● EXERCISE REQUIREMENTS
Please restate each entry word for word and leave the pictures out.

··········

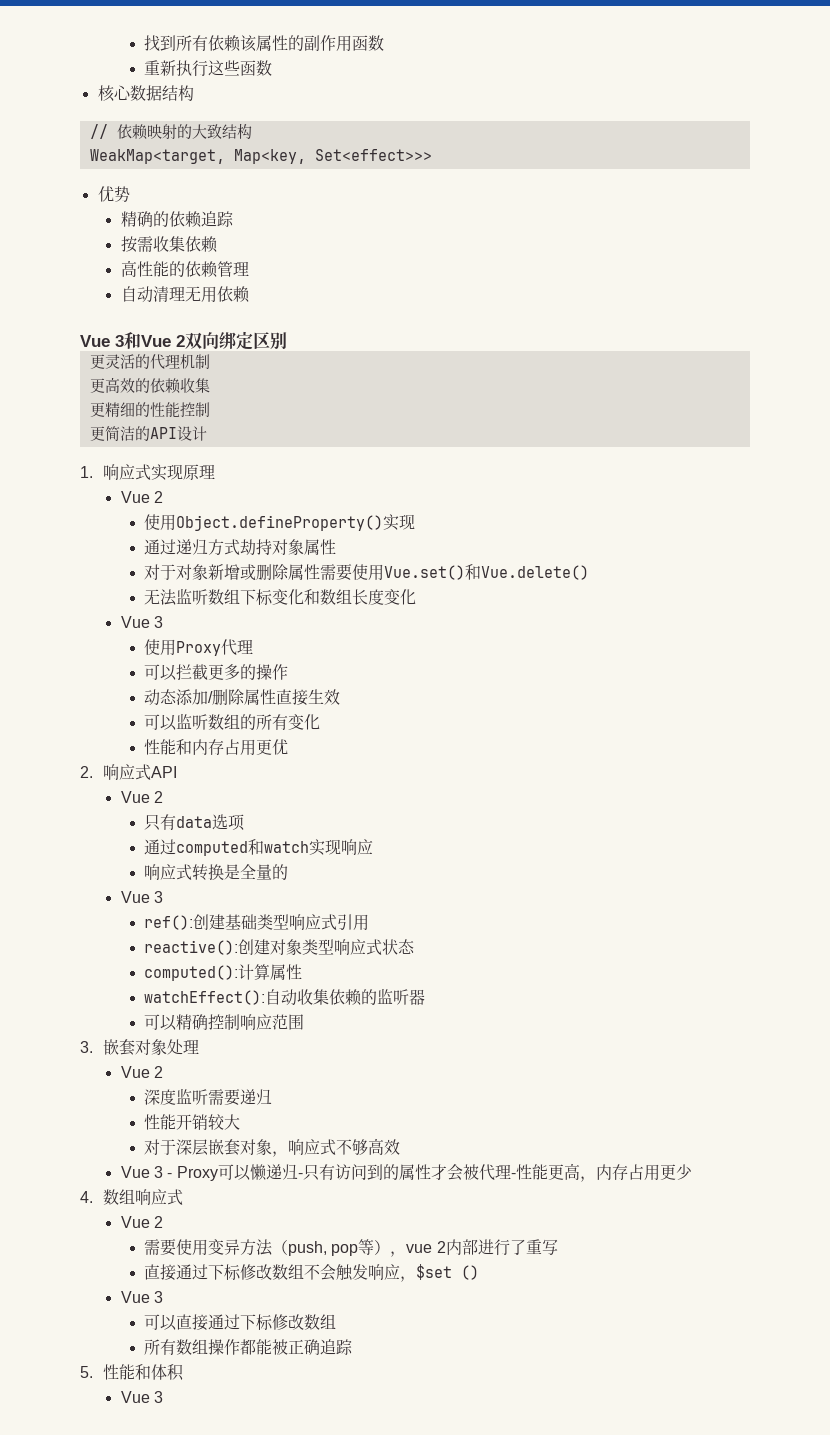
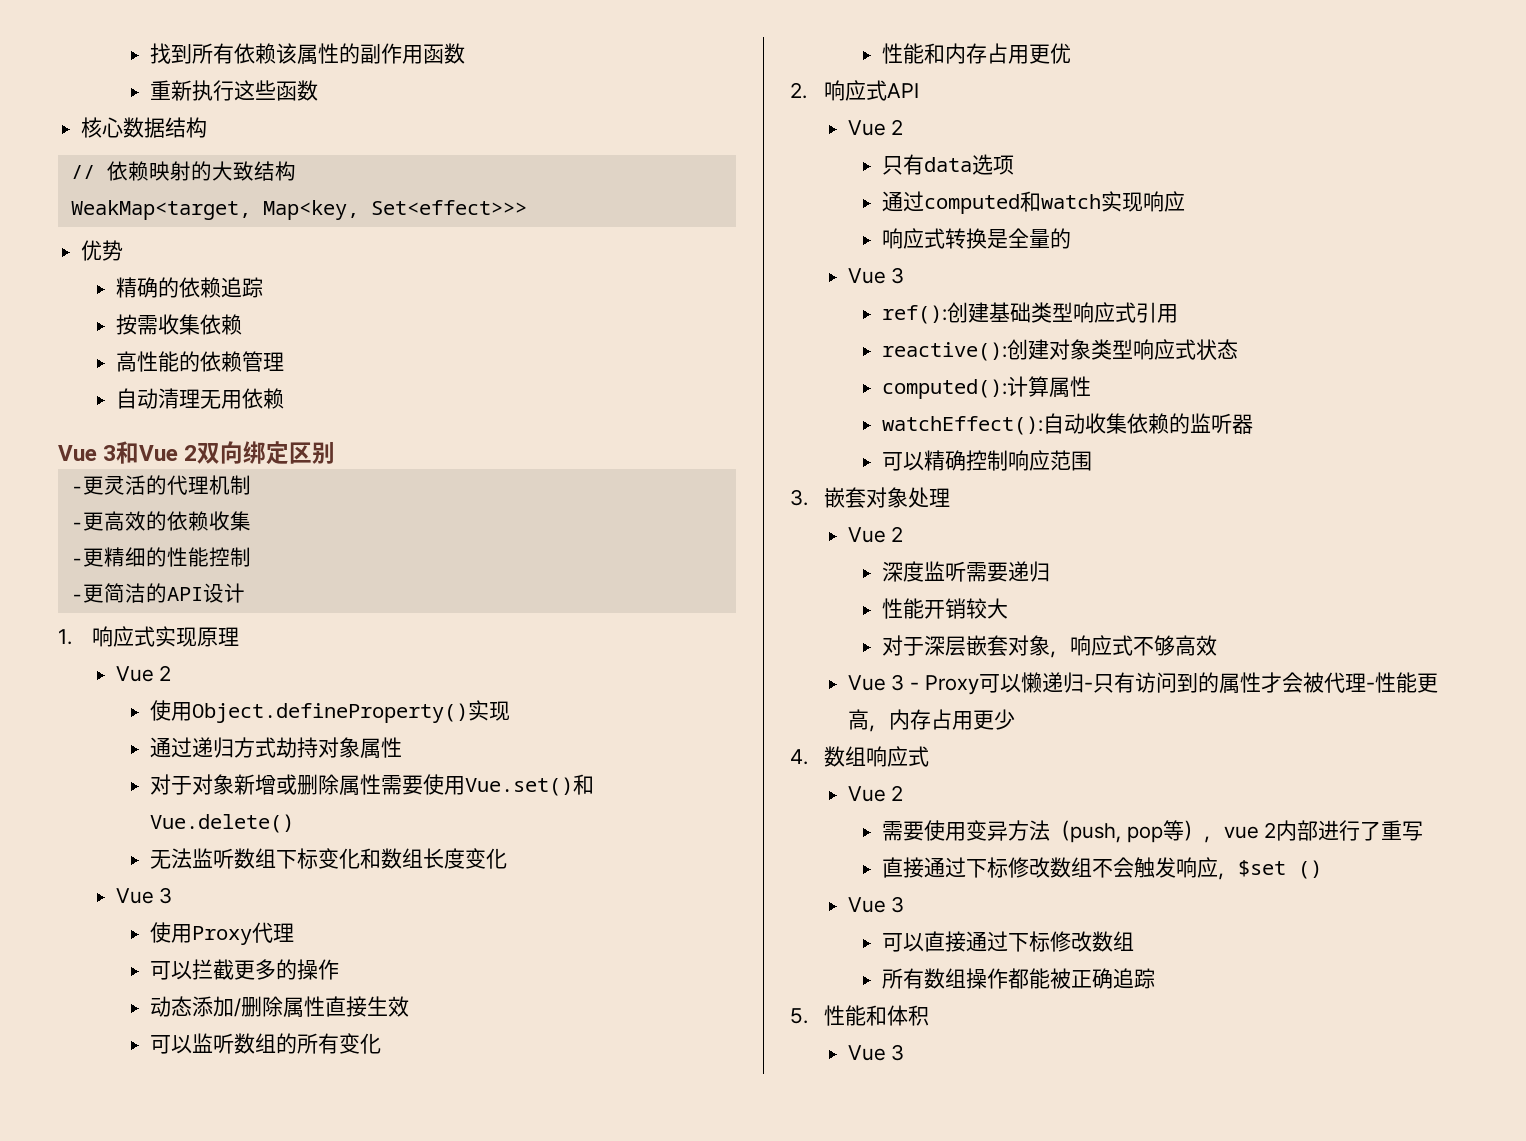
- 更灵活的代理机制
+ -更灵活的代理机制
- 更高效的依赖收集
+ -更高效的依赖收集
- 更精细的性能控制
+ -更精细的性能控制
- 更简洁的API设计
+ -更简洁的API设计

··········

● RESULT
- 更灵活的代理机制
+ -更灵活的代理机制
- 更高效的依赖收集
+ -更高效的依赖收集
- 更精细的性能控制
+ -更精细的性能控制
- 更简洁的API设计
+ -更简洁的API设计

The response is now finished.